Parte da queste considerazioni, ammesso che non ci sia dell’altro, il netto rifiuto al nome (più) condiviso. Gradito, ça va sans dire, anche da Raffaele Lombardo e dal suo braccio destro, Roberto Di Mauro; e quasi certamente da Totò Cuffaro, che l’altro ieri è tornato a chiedere “una candidatura nella quale tutta la coalizione possa riconoscersi”. Ci sarebbe da convincere l’Udc, che in Sicilia, probabilmente, accorperà il proprio simbolo a quello di Prima l’Italia, il nuovo contenitore leghista. Gli unici a opporsi realmente, superato il veto di Giorgia, potrebbero essere i militanti di Diventerà Bellissima, il cui futuro è fortemente ancorato a quello di Musumeci; e Manlio Messina, che dal suo feudo continua a picconare ogni chance di accordo: “Valuteremo i nomi che faranno gli alleati – ha detto il dioscuro del governatore -: se sono nomi che ci uniscono e fanno vincere il centrodestra siamo disponibili a dialogare, partendo dal presupposto che FdI non retrocede sulla posizione di Musumeci”.

Il quale, da parte sua, ha sempre chiesto di conoscere questo candidato alternativo per poter “offrire le nostre valutazioni”. Chiunque esso sia, non solo Stancanelli, difficilmente gli andrà bene. La strategia di prolungare fino all’ultimo secondo disponibile la data delle dimissioni, testimonia che il governatore ha il dente avvelenato e nessuna voglia di agevolare la ricerca di un successore. La partita fra il “divisivo” e l’ “inclusivo”, iniziata tre anni fa a una direzione di Diventerà Bellissima, dove la mozione di Stancanelli per federare i due movimenti fu stroncata in malo modo da Musumeci e dal suo entourage, prosegue in sordina. Eppure sono molti, soprattutto tra i militanti catanesi di Fratelli d’Italia, a chiedersi perché vale la pena combattere e fare campagna elettorale per l’uno e non per l’altro. Quale sia il valore aggiunto di un governatore che ha umiliato il parlamento e scelto di saltare a bordo (dell’autobus di Fratelli d’Italia) solo per garantirsi la ricandidatura; e non, invece, la convenienza di puntare su profilo sobrio, un uomo di partito capace di intessere rapporti e garantire valore aggiunto sotto il profilo politico e istituzionale. Cosa c’è sotto? Quando i nodi verranno al pettine? Perché La Russa è così risoluto nel sostenere la causa (persa) dell’uscente, barattandola con la soluzione più comoda e autentica? E la Meloni quanto è dentro questa storia?

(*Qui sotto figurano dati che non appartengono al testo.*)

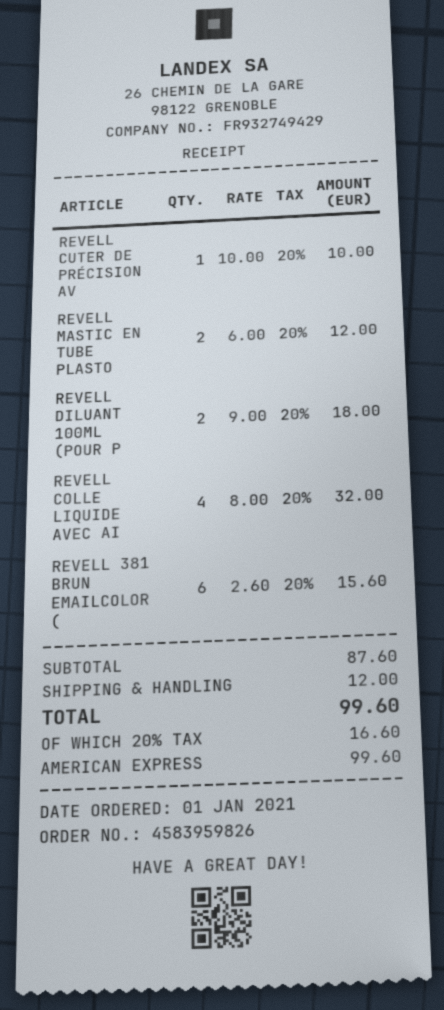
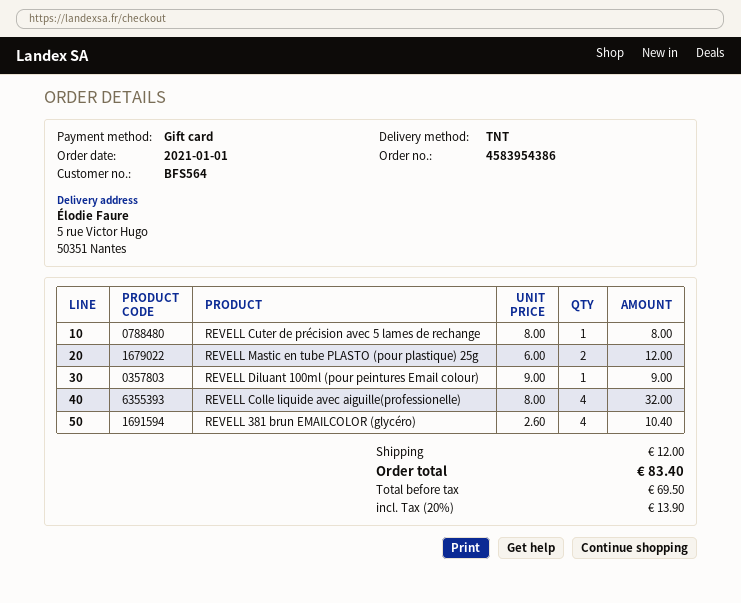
order number: 4583959826 -> 4583954386
payment method: American Express -> gift card
REVELL CUTER DE PRÉCISION AV: 1 x 10.00 = 10.00 -> 1 x 8.00 = 8.00
REVELL DILUANT 100ML (POUR P: 2 x 9.00 = 18.00 -> 1 x 9.00 = 9.00
REVELL 381 BRUN EMAILCOLOR (: 6 x 2.60 = 15.60 -> 4 x 2.60 = 10.40
tax: 20% = 16.60 -> 20% = 13.90
total: 99.60 -> 83.40

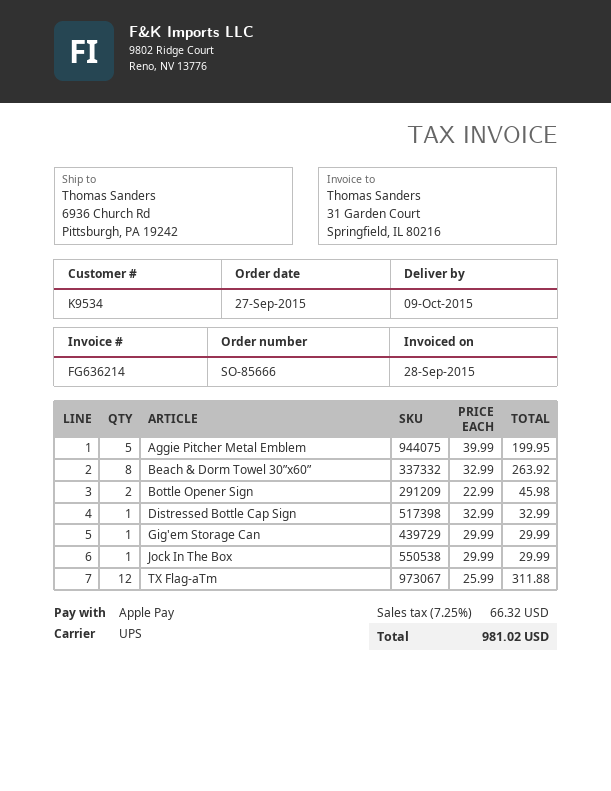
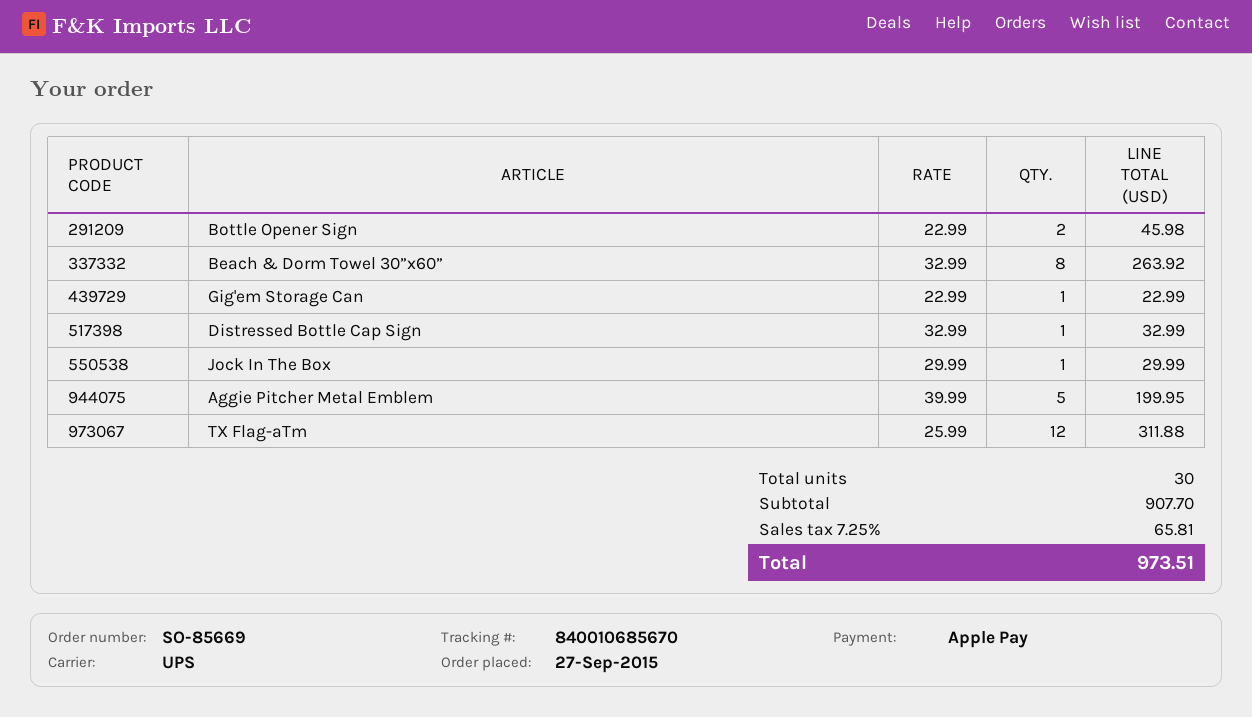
order number: SO-85666 -> SO-85669
Gig'em Storage Can: 1 x 29.99 = 29.99 -> 1 x 22.99 = 22.99
tax: 7.25% = 66.32 -> 7.25% = 65.81
total: 981.02 -> 973.51

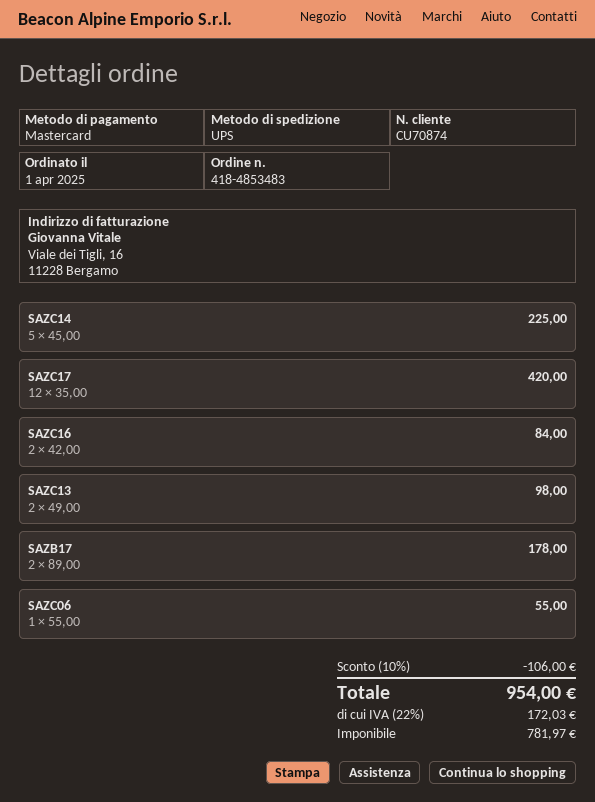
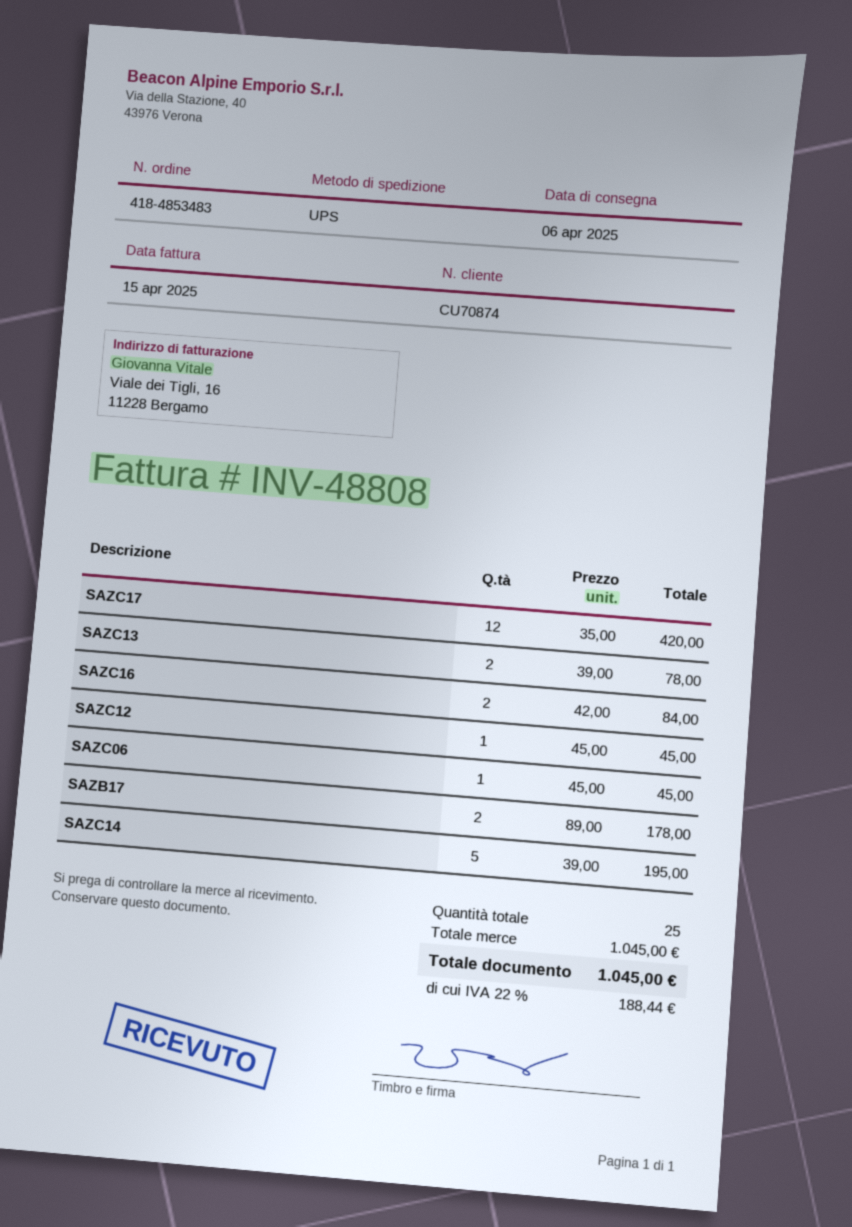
SAZC14: 5 x 45.00 = 225.00 -> 5 x 39.00 = 195.00
SAZC13: 2 x 49.00 = 98.00 -> 2 x 39.00 = 78.00
SAZC06: 1 x 55.00 = 55.00 -> 1 x 45.00 = 45.00
SAZC12: none -> 1 x 45.00 = 45.00
discount: 10% = 106.00 -> none
tax: 22% = 172.03 -> 22% = 188.44
total: 954.00 -> 1045.00

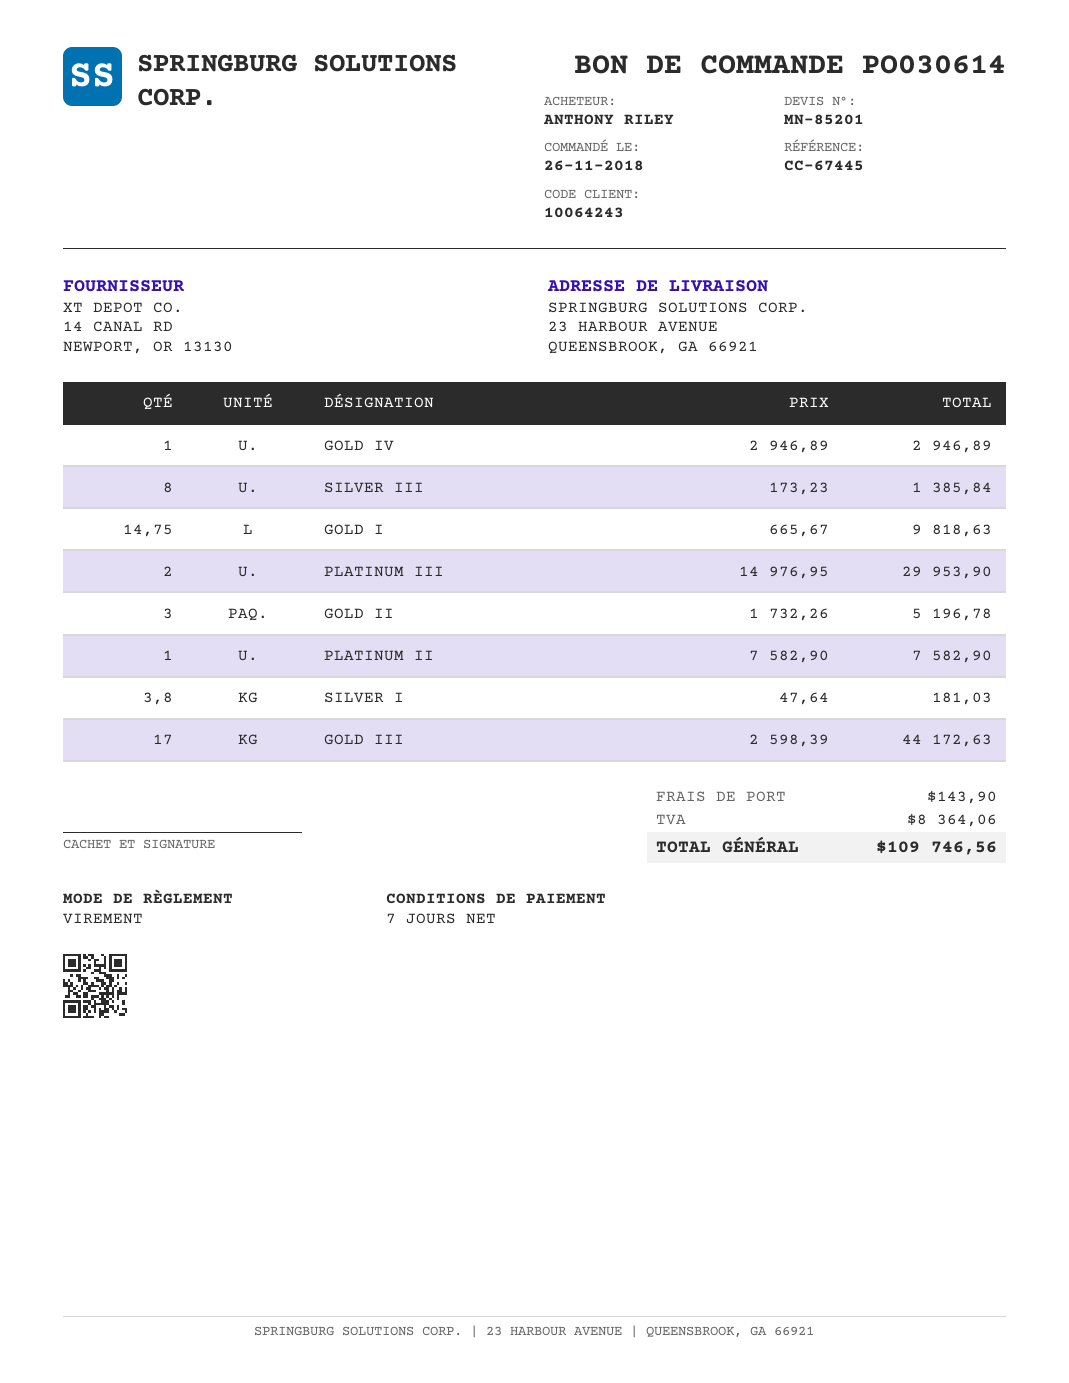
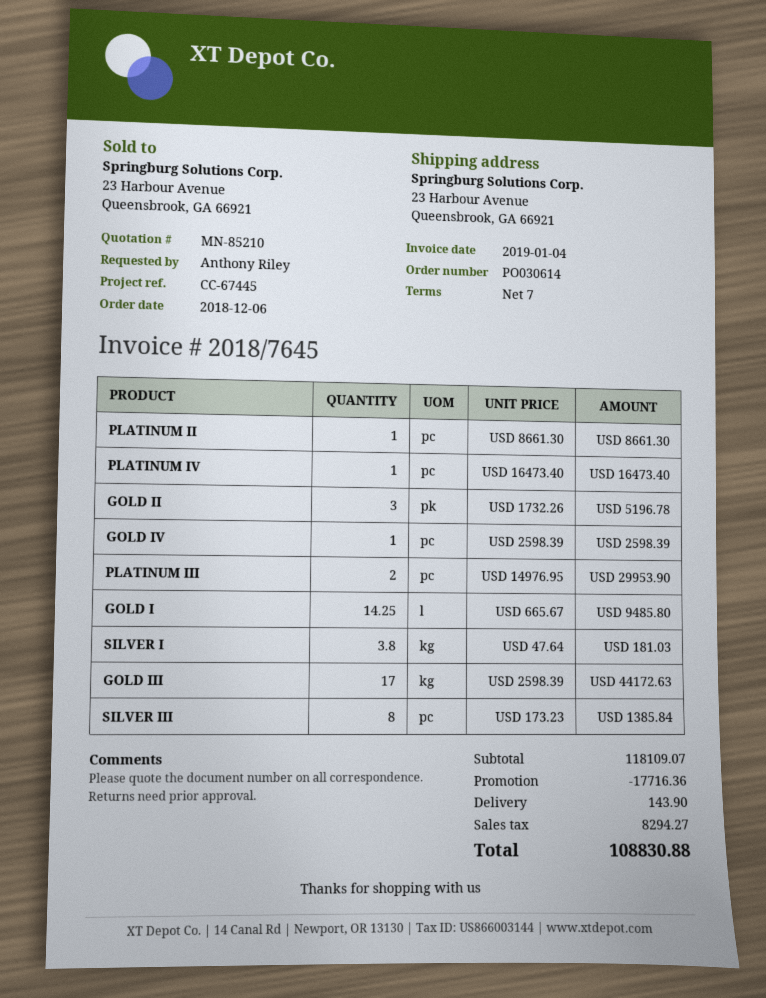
quote number: MN-85201 -> MN-85210
order date: 2018-11-26 -> 2018-12-06
GOLD IV: 1 x 2946.89 = 2946.89 -> 1 x 2598.39 = 2598.39
GOLD I: 14.75 x 665.67 = 9818.63 -> 14.25 x 665.67 = 9485.80
PLATINUM II: 1 x 7582.90 = 7582.90 -> 1 x 8661.30 = 8661.30
PLATINUM IV: none -> 1 x 16473.40 = 16473.40
discount: none -> 17716.36
tax: 8364.06 -> 8294.27
total: 109746.56 -> 108830.88

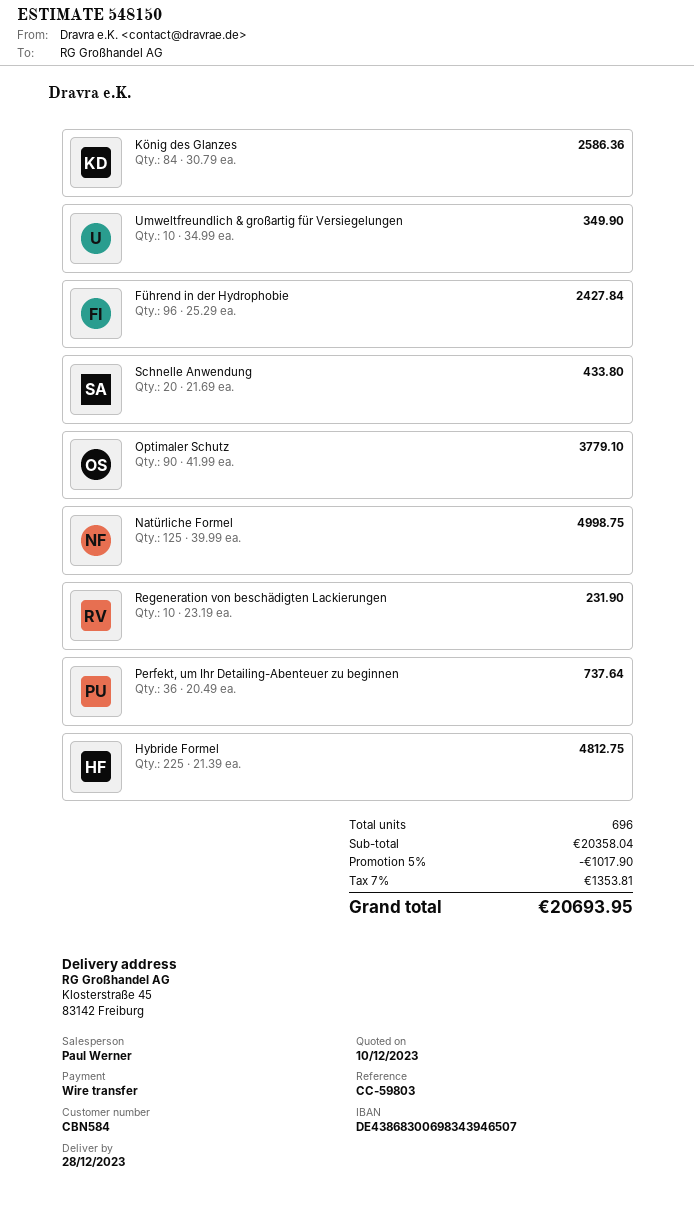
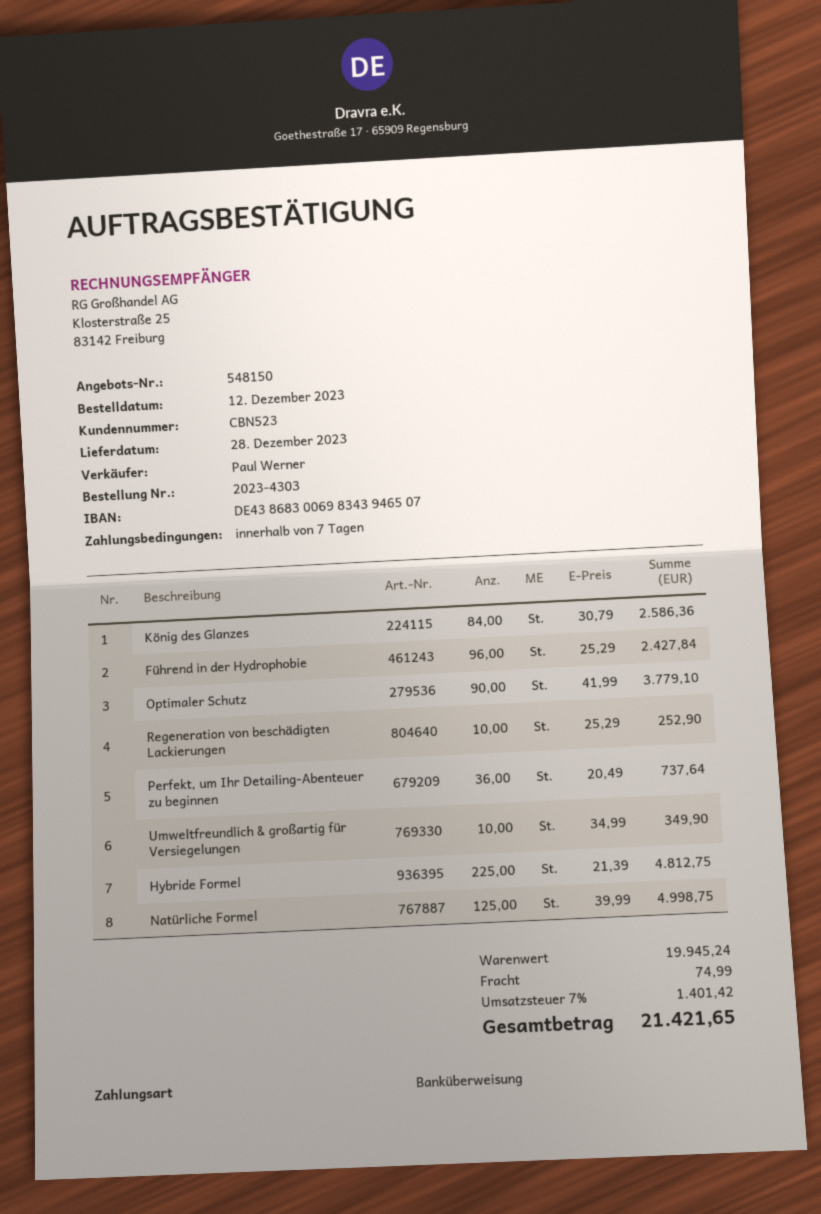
customer number: CBN584 -> CBN523
Schnelle Anwendung: 20 x 21.69 = 433.80 -> none
Regeneration von beschädigten Lackierungen: 10 x 23.19 = 231.90 -> 10 x 25.29 = 252.90
subtotal: 20358.04 -> 19945.24
discount: 5% = 1017.90 -> none
shipping: none -> 74.99
tax: 7% = 1353.81 -> 7% = 1401.42
total: 20693.95 -> 21421.65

Una cosa è certa: si deciderà a breve. Non è dato sapere “dove”. Mentre FdI ha sempre insistito con una soluzione romana – pur consapevole che gli altri partiti hanno omaggiato la Meloni di 98 collegi uninominali su 221 – Salvini ribatte che devono occuparsene i siciliani. Mentre Berlusconi ha già contattato la Prestigiacomo, proponendole l’investitura (e incassando la disponibilità dell’ex ministra). Per capire come andrà “ci vorrebbe uno fra Houdini e David Copperfield, magari entrambi”, si fa scappare un big della coalizione a microfoni spenti. La sensazione è che siamo alla vigilia di un’altra trattativa stile Palermo, dove la fuga solitaria di Lagalla ha pagato.

Il centrodestra, nelle prossime ore, dovrà capire come approcciare quinquennio che verrà: se col clima di sfida che ha condizionato la sopravvivenza di Musumeci negli ultimi due anni; o, al contrario, con un sentimento di ritrovata fiducia che permetta di superare le divisioni e cancellare da subito veti e controveti. Ammesso che un gatto basti per battere Pd e M5s, serve comunque il gatto migliore.